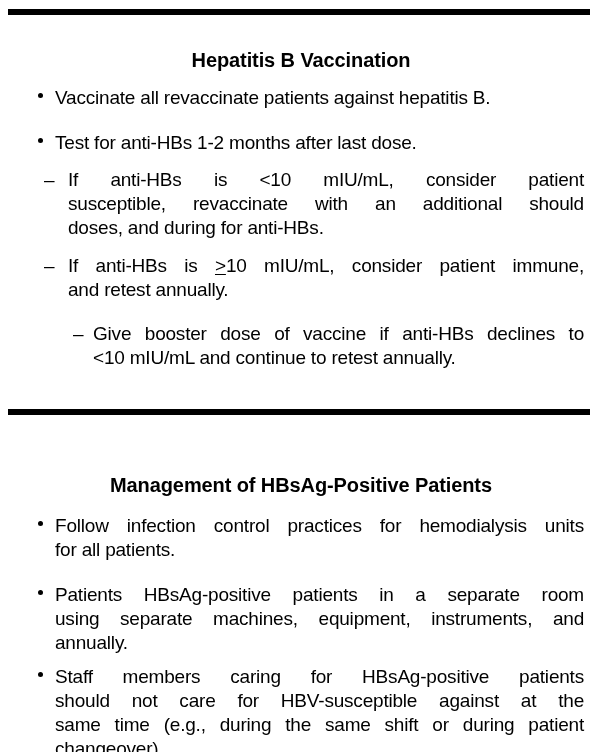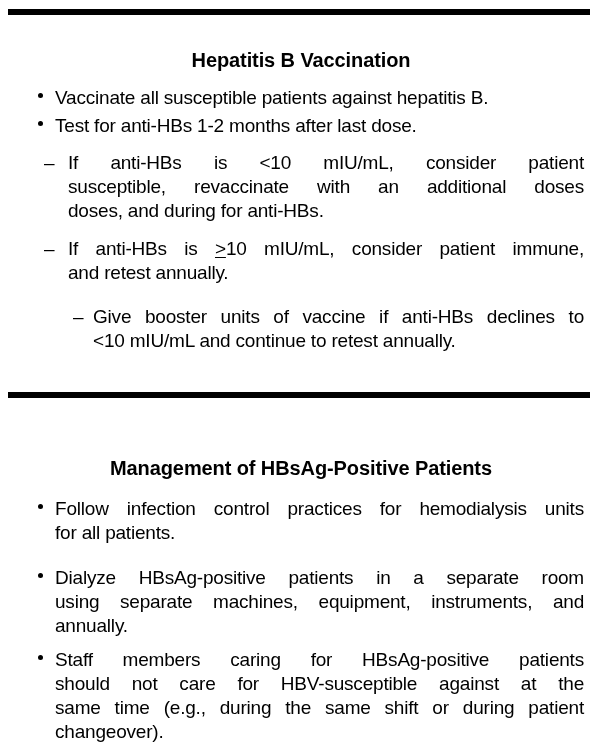"Vaccinate all susceptible patients" div.line { text: susceptible -> revaccinate }
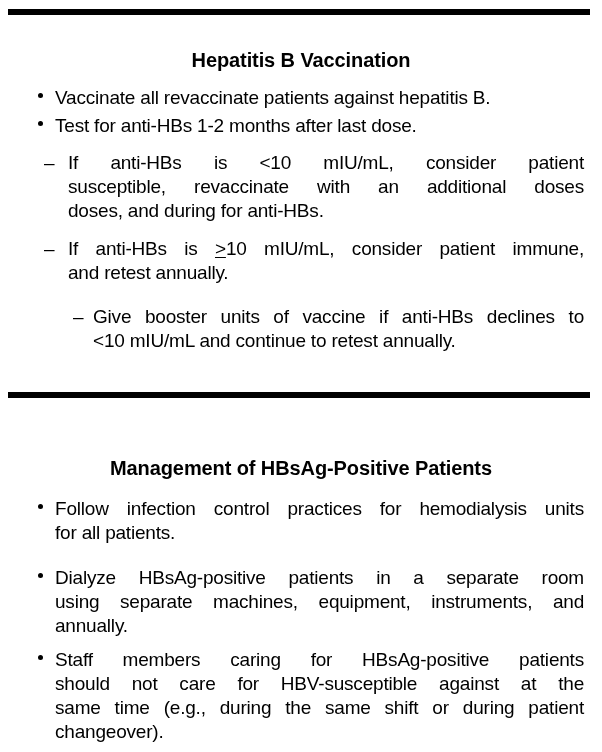"Test for anti-HBs 1-2 months" div.item { margin-top: 4px -> 21px }
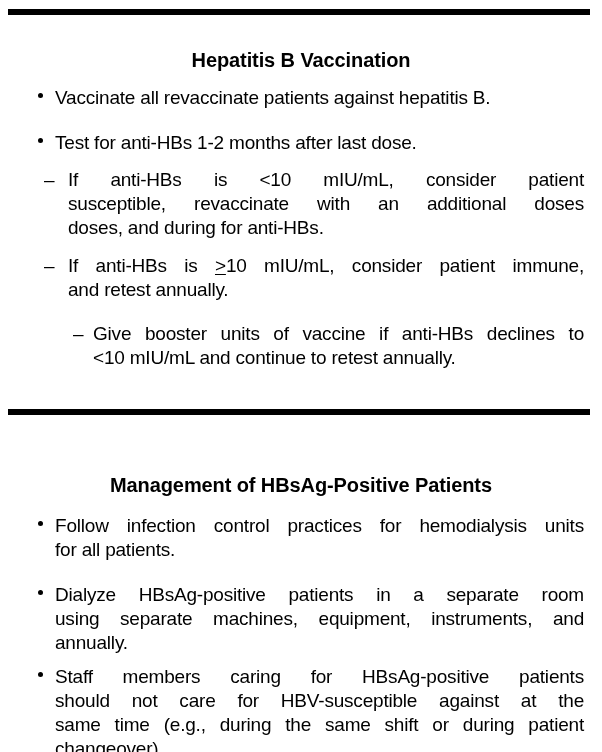"susceptible, revaccinate with an" div.line { text: doses -> should }
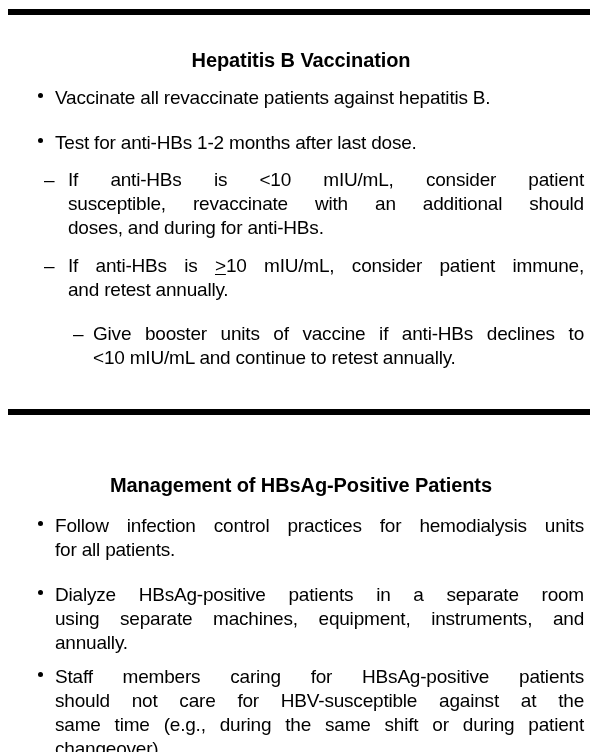"Give booster units of vaccine" div.line { text: units -> dose }
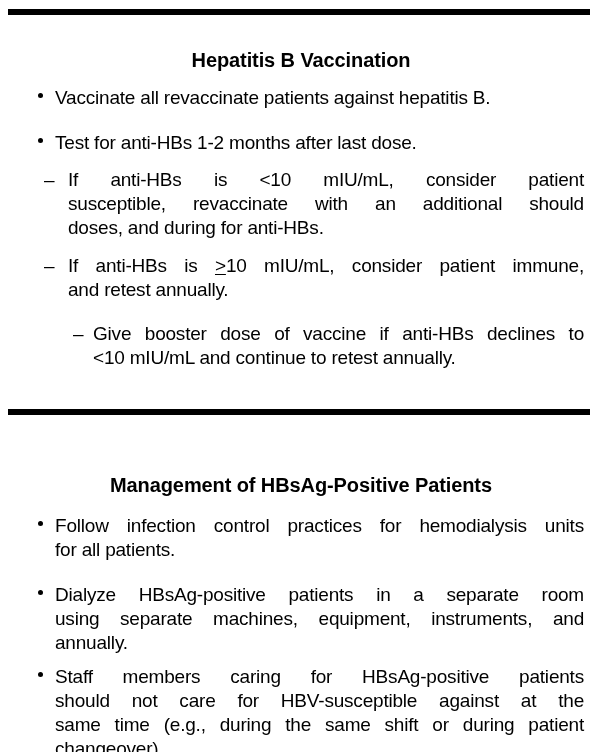"Dialyze HBsAg-positive patients in a" div.line { text: Dialyze -> Patients }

◆ **TASK DESCRIPTION**
From the line containing "for anti-HBs 1-2" through the last line of the listing, inclusive, transcribe every line exactly and nothing else; the pictures stay out.

◆ **RESPONSE BELOW**
"Test for anti-HBs 1-2 months" div.item { margin-top: 4px -> 21px }
"susceptible, revaccinate with an" div.line { text: doses -> should }
"Give booster units of vaccine" div.line { text: units -> dose }
"Dialyze HBsAg-positive patients in a" div.line { text: Dialyze -> Patients }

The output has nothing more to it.